## WHAT IS EXPECTED
Which of the lines below mention the word "flex"? Pull each one out.

# # # #

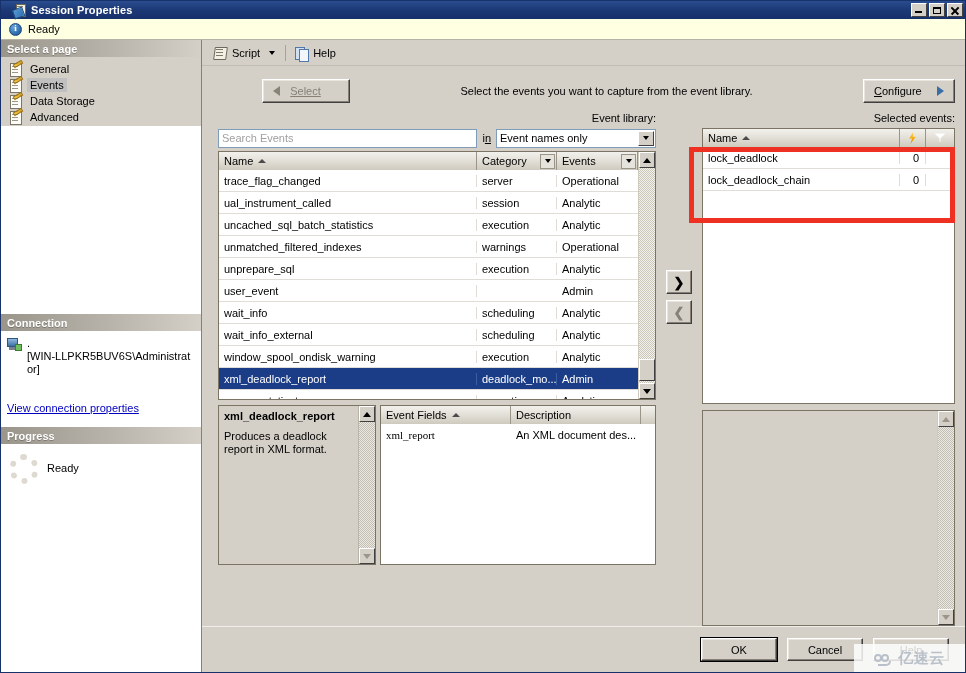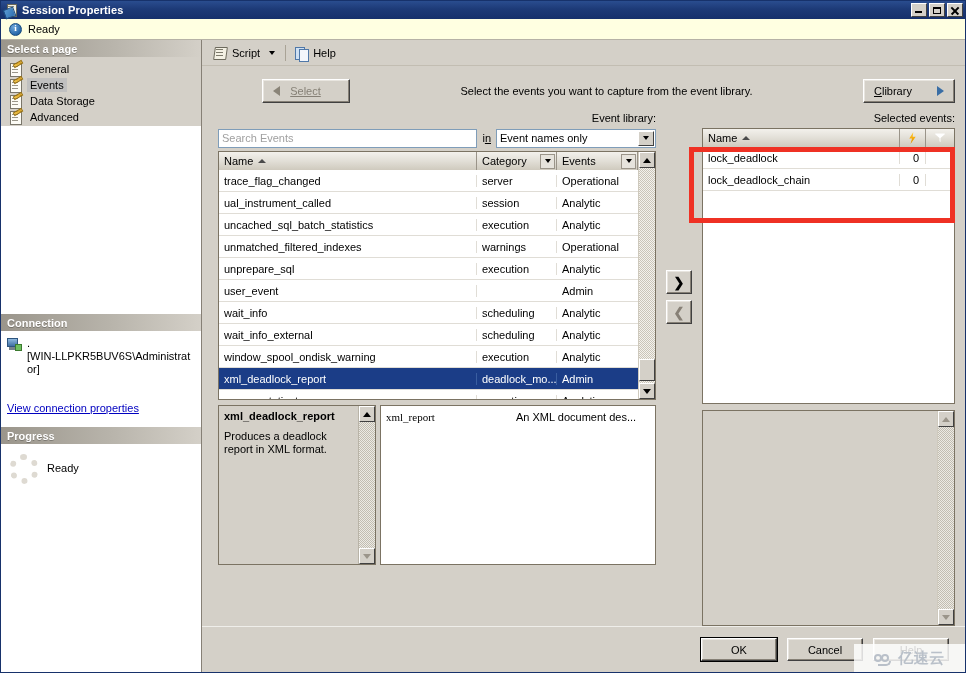--- a/index.html
+++ b/index.html
@@ -28,7 +28,7 @@
     height: 18px; flex: 0 0 18px;
     background: linear-gradient(to bottom, #2a4d8f 0%, #1d3a77 45%, #16306b 100%);
     display: flex; align-items: center;
-    padding: 0 2px 0 3px;
+    padding: 0 2px 0 12px;
     box-sizing: border-box;
     justify-content: center;
   }

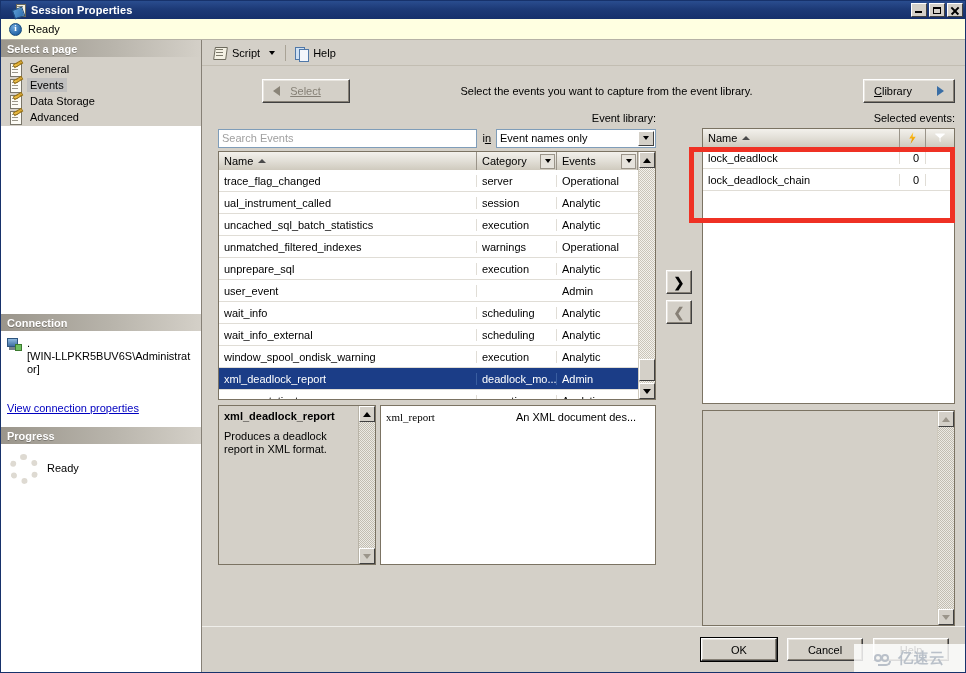--- a/index.html
+++ b/index.html
@@ -620,7 +620,7 @@
           </div>
           <div class="instruction">Select the events you want to capture from the event library.</div>
           <div class="btn btn-configure">
-            <span><span class="u">C</span><span title="Configure">library</span></span>
+            <span><span class="u">C</span><span title="Configure">onfigure</span></span>
             <span class="tri-right-blue"></span>
           </div>
         </div>

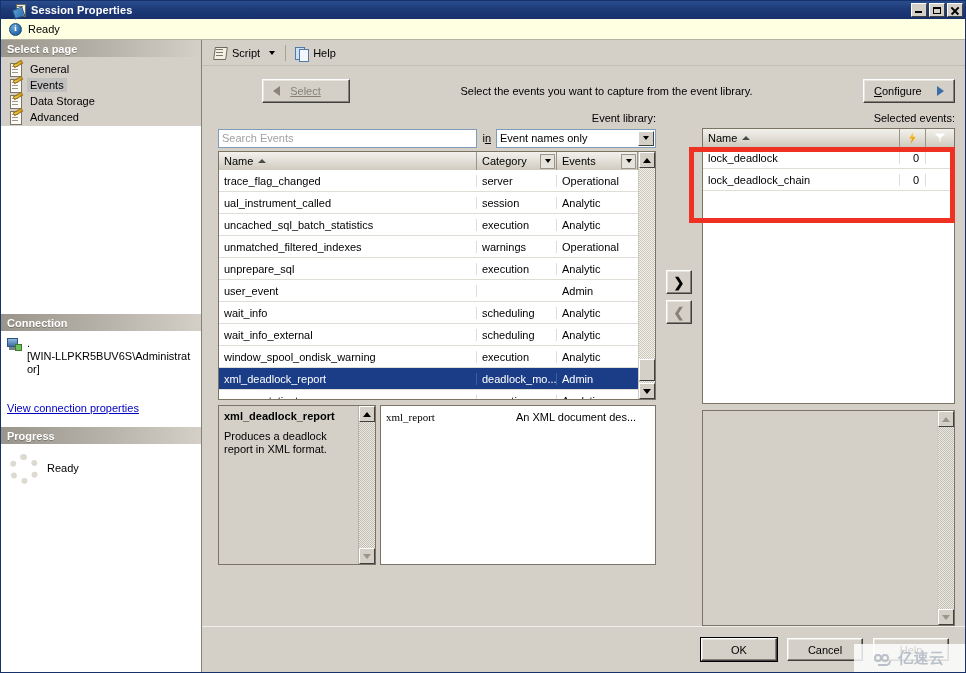--- a/index.html
+++ b/index.html
@@ -754,6 +754,16 @@
               </div>
 
               <div class="grid fieldsgrid">
+                <div class="grid-head">
+                  <div class="gh-cell" style="flex:0 0 130px;">
+                    <span>Event Fields</span>
+                      <span class="sort-asc"></span>
+                  </div>
+                  <div class="gh-cell" style="flex:1 1 auto;min-width:0;">
+                    <span>Description</span>
+                  </div>
+                  <div class="gh-cell" style="flex:0 0 14px;border-right:none;"></div>
+                </div>
                 <div class="grid-body" id="field-rows">
                     <div class="grow" style="border-bottom: none;">
                       <div class="gcell" style="flex:0 0 130px;font-family:Liberation Serif, serif;">xml_report</div>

# # # #

## RESULT OF THIS EXERCISE
     height: 18px; flex: 0 0 18px;
     display: flex; align-items: center;
+                  <div class="gh-cell" style="flex:0 0 130px;">
+                  <div class="gh-cell" style="flex:1 1 auto;min-width:0;">
+                  <div class="gh-cell" style="flex:0 0 14px;border-right:none;"></div>
                       <div class="gcell" style="flex:0 0 130px;font-family:Liberation Serif, serif;">xml_report</div>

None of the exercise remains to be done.